Wood Mackenzie’s new report on the South American solar market expects 160 GW DC of new PV additions between 2025 and 2034
Mature markets like Brazil and Chile will account for 78% of this growth, but emerging markets will also expand
Distributed generation, corporate PPAs and demand for green hydrogen will be enabling factors
According to a new market outlook report for the continent by Wood Mackenzie, the South American solar PV market is forecast to add 160 GW DC of new solar PV capacity between 2025 and 2034. This growth will be led by mature markets of Brazil and Chile, accounting for 78% of total regional installations. .
Its 10-year installation outlook factors in the energy diversification efforts by various countries along with growing power demand and favorable system economics as the primary drivers of this anticipated growth.
Nevertheless, the report writers see growth in emerging markets as mature markets stabilize.
Wood Mackenzie’s Senior Analyst, Americas Power & Renewables, Felix Delgado explains, “While there is growth in emerging markets, regional annual additions are expected to cool down as mature markets face lagging transmission infrastructure, increased curtailment, and rising transmission tariffs for small-scale solar.”
Brazil, for instance, is believed to have seen its small-scale and utility-scale solar additions to have peaked in 2024, which means newer deployments can be expected to slow down going forward.

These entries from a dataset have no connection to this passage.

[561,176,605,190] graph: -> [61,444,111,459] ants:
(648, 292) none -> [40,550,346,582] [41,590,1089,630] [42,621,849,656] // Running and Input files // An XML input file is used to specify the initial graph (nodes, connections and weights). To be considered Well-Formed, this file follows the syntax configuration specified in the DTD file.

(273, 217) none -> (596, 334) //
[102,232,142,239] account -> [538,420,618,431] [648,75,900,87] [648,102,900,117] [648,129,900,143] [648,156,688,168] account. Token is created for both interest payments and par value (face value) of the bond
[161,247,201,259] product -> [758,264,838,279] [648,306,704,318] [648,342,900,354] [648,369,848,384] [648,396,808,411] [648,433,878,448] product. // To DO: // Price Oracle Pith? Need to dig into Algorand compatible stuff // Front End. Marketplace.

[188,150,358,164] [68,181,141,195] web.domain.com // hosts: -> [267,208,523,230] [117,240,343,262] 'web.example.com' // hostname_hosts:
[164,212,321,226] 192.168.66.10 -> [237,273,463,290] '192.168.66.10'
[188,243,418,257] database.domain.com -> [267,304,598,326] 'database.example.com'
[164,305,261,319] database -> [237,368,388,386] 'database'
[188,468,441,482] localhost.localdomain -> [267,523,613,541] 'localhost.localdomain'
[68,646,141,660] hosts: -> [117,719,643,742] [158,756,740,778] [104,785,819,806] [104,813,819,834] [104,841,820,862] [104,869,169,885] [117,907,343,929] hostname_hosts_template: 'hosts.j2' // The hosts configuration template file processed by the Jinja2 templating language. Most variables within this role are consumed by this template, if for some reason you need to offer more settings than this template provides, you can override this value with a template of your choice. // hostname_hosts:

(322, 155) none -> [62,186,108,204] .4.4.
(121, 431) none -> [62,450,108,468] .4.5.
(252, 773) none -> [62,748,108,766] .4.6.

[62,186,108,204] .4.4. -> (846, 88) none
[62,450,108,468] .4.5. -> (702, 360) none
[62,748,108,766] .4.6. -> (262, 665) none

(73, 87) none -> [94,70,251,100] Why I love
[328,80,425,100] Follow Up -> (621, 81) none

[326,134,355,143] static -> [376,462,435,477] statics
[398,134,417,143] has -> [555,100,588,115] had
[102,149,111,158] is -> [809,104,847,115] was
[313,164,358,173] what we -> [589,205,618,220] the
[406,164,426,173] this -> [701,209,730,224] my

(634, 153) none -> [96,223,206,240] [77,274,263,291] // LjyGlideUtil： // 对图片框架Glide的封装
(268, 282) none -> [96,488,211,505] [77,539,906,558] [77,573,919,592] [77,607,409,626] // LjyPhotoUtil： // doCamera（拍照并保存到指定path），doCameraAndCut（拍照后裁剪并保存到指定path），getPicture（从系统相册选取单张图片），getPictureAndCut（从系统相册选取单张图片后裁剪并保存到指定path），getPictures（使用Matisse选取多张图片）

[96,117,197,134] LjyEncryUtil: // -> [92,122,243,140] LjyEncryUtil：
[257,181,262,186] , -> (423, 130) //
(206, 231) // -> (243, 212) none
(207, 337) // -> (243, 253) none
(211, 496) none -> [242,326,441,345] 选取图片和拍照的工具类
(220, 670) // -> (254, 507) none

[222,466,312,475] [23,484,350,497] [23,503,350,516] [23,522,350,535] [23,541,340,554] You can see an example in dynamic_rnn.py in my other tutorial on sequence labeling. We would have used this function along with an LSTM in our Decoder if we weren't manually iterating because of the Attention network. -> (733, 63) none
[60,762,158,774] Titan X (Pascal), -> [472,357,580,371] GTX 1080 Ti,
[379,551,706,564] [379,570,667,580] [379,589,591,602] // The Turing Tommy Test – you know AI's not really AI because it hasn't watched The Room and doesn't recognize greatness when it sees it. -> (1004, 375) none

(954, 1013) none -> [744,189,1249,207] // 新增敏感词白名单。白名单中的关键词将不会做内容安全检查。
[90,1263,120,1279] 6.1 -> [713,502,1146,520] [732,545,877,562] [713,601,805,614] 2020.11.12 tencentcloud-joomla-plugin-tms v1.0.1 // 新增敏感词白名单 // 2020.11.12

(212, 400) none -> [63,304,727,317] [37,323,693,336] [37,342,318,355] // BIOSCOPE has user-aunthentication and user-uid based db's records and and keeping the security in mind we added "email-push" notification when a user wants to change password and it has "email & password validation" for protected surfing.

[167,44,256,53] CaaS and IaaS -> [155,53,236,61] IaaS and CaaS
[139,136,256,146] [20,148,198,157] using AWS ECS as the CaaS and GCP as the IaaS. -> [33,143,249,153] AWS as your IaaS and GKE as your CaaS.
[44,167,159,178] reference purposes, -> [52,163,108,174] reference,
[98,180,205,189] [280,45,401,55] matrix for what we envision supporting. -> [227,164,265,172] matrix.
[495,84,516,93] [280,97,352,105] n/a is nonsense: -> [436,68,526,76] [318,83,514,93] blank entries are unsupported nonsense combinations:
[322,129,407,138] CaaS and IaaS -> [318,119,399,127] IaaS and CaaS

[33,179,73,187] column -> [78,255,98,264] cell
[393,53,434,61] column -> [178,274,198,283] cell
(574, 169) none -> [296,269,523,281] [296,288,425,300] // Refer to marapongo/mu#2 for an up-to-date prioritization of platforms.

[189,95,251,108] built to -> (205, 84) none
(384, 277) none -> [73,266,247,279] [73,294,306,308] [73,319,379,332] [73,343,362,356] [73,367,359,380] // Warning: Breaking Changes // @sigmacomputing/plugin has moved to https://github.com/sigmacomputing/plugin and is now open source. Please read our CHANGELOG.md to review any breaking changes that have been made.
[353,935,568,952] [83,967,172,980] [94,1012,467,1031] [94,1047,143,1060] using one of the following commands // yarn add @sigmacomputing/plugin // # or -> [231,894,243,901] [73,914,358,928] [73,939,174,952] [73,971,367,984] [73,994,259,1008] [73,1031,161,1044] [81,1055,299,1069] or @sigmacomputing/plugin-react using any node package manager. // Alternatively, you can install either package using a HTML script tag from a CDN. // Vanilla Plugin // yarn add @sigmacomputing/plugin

Oversupply of energy and lagging transmission infrastructure hamper utility-scale’s growth, while expiring incentives, import taxes on solar modules and rising transmission tariffs impact small-scale solar.
Distributor interconnection disputes also play their part in slowing down the small-scale segment.
Brazil’s solar market will continue capacity additions under power purchase agreements (PPA) and distributed generation. 99% of the country’s current solar pipeline will operate under the free market, according to Wood Mackenzie’s estimates.
Like Brazil, Chile’s solar market too faces grid curtailment and constraints diverting vanilla solar projects to hybrid mode with the addition of storage. Delgado believes Chile will act as a testing ground for solar and storage projects for other countries with similar conditions.
Among other nations covered in the report, Wood Mackenzie sees USD-linked PPAs driving the corporate renewable PPA market and boosting solar. On the other hand, countries like Colombia and Peru will continue to need government support in terms of regulated auctions, which the analysts stress are critical for such emerging markets.
Small-scale projects with less than 5 MW DC installed capacity will be an enabler for the continent’s new solar build over the next 10 years as the report pegs their contribution at 48% of the total regional build. The growing demand for green hydrogen in Brazil, Chile and Colombia will also accelerate solar capacity additions during the period.
Wood Mackenzie also projects 42% cost reduction in regional levelized cost of electricity (LCOE) for single-axis trackers and fixed-tilt solar PV by 2035 positively influencing solar deployments in the region.
The complete South America solar PV market outlook 2025 report can be purchased from Wood Mackenzie’s website for $5,990.